- 我是Lobang King
- Genre: Sitcom
- Starring: Chew Chor Meng Huang Wenyong Irene Ang Jeff Wang Joey Ng Zen Chong
- Opening theme: 有福同享 by Wen Jinhua, sung by the cast
- Country of origin: Singapore
- Original language: Chinese
- No. of episodes: 22

Production
- Running time: approx. 30 minutes per episode

Original release
- Network: MediaCorp Channel 8
- Release: April 2003

Related
- Don't Worry, Be Happy (2002)

= Lobang King =

Lobang King (我是Lobang King) is a Singaporean sitcom which aired on Channel 8 in 2003. It is a spin-off of the popular long-running series Don't Worry, Be Happy (敢敢做个开心人), which had just ended its sixth and final season.

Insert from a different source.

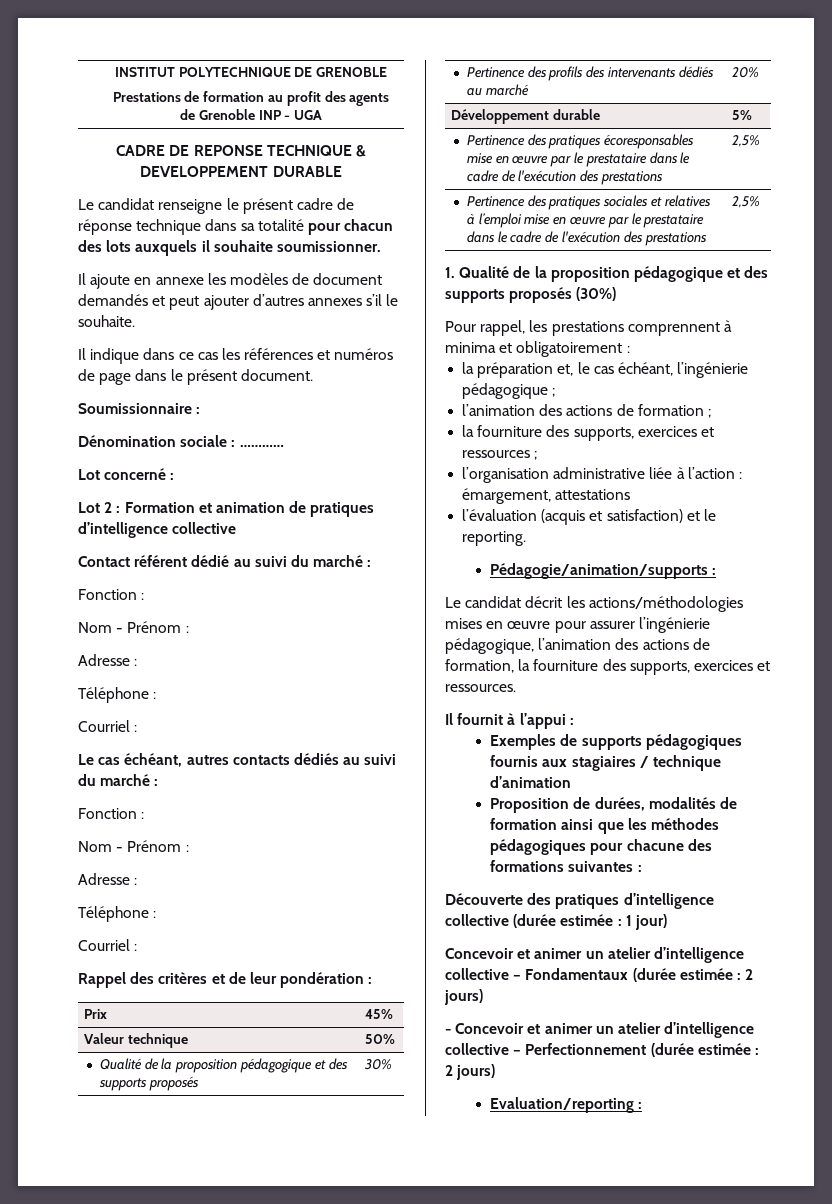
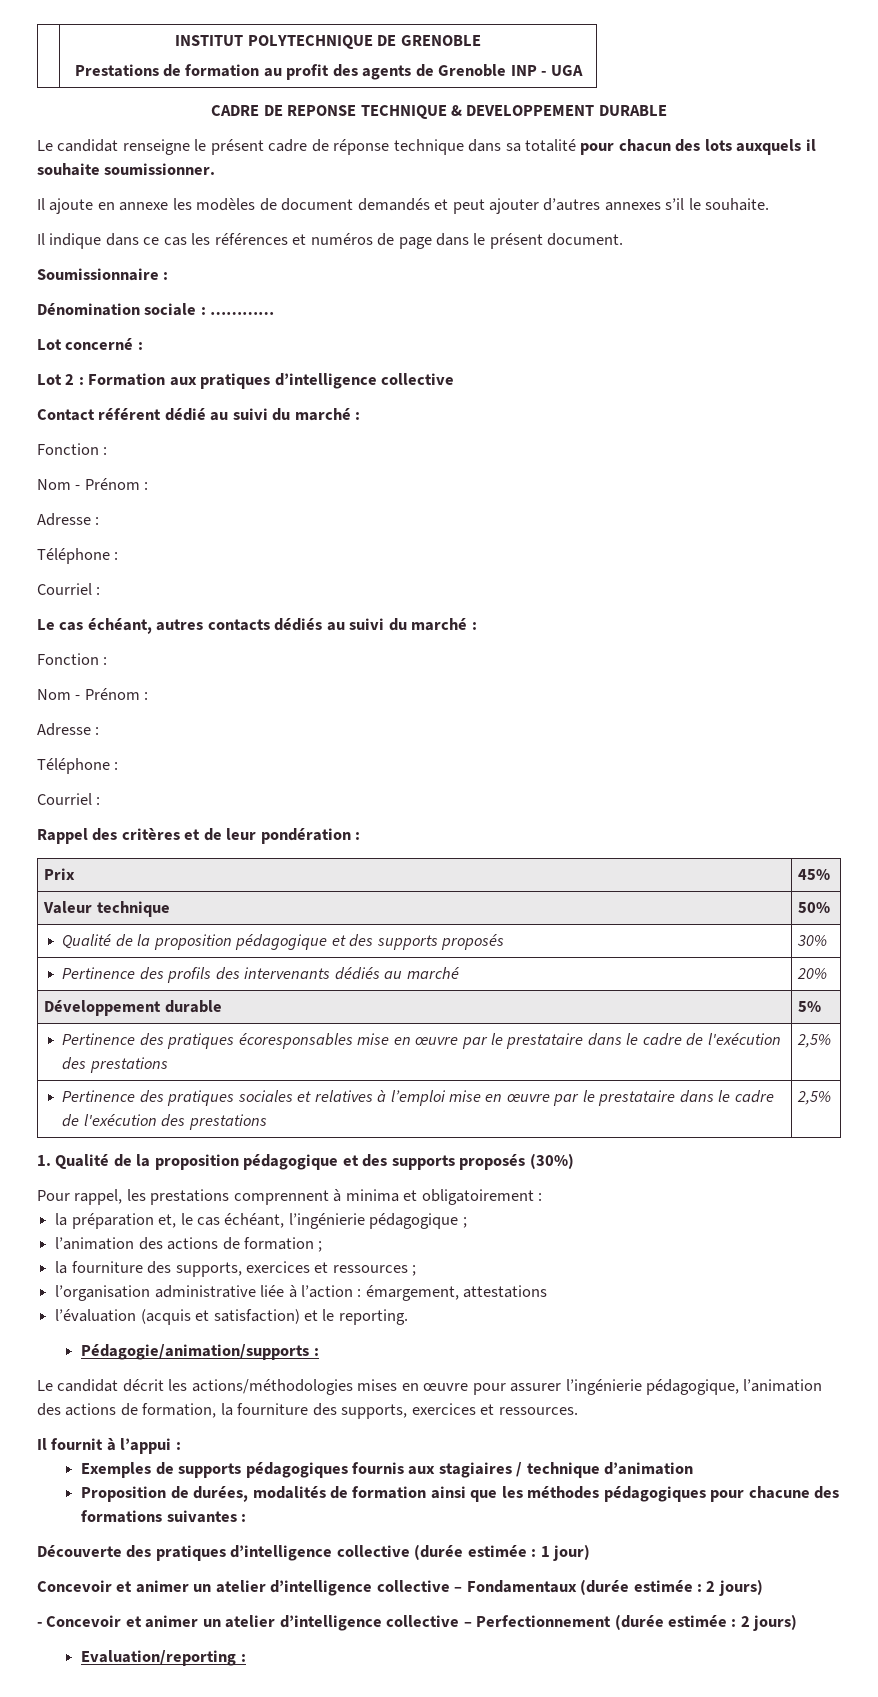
- Lot 2 : Formation et animation de pratiques d’intelligence collective
+ Lot 2 : Formation aux pratiques d’intelligence collective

Chew Chor Meng, Huang Wenyong and Tracer Wong remain from the original series. Irene Ang of "Phua Chu Kang" fame and former Star Search finalists Jeff Wang, Joey Ng and Zen Chong joined the cast.

==Plot==
Chew Chor Meng and Huang Wenyong return as the "kiasu" Ah Bee and his penny-pinching uncle Kim Lye respectively.

Ah Bee has set up a real estate company with Taiwanese partner Xu Jiefu. By chance, Jiefu employs Mabel as her English proficiency is crucial when dealing with foreign clients. However, Ah Bee and the recently divorced Mabel are often at loggerheads with each other. Mabel turns out to be Ming Zhu's English teacher in the past

Ah Bee's uncle Kim Lye is boss of a provisions shop. Kim Lye's employee "Mee Siam" is very pretty and often attracts customers, especially Jiefu who tries to woo her. Later, Kim Lye employs his old friend's son Daji and makes him work long hours without overtime pay to save money.

==Cast==

- Chew Chor Meng as Jacky Chang (Ah Bee) 张英才
- Huang Wenyong as Ong Kim Lye Leon 黄金来. He also portrayed as Ong's mother.
- Jeff Wang as Xu Jiefu 许杰夫
- Irene Ang as Mabel
- Zen Chong as Hong Daji 洪大吉
- Melody Chen as Guo Ming Zhu (Zhu Zhu) 郭明珠 (珠珠)
- Joey Ng as Chua Mee Siam 蔡敏香
- Tracer Wong as Chen Jia Zhen 陈家珍
- Deng Mao Jie 邓茂杰 as Zhang Liu Bang 张刘邦

=== Guest appearance ===

- Terence Cao as William

==Reception==
Wendy Teo of The New Paper wrote that the series' jokes are "tired and bland".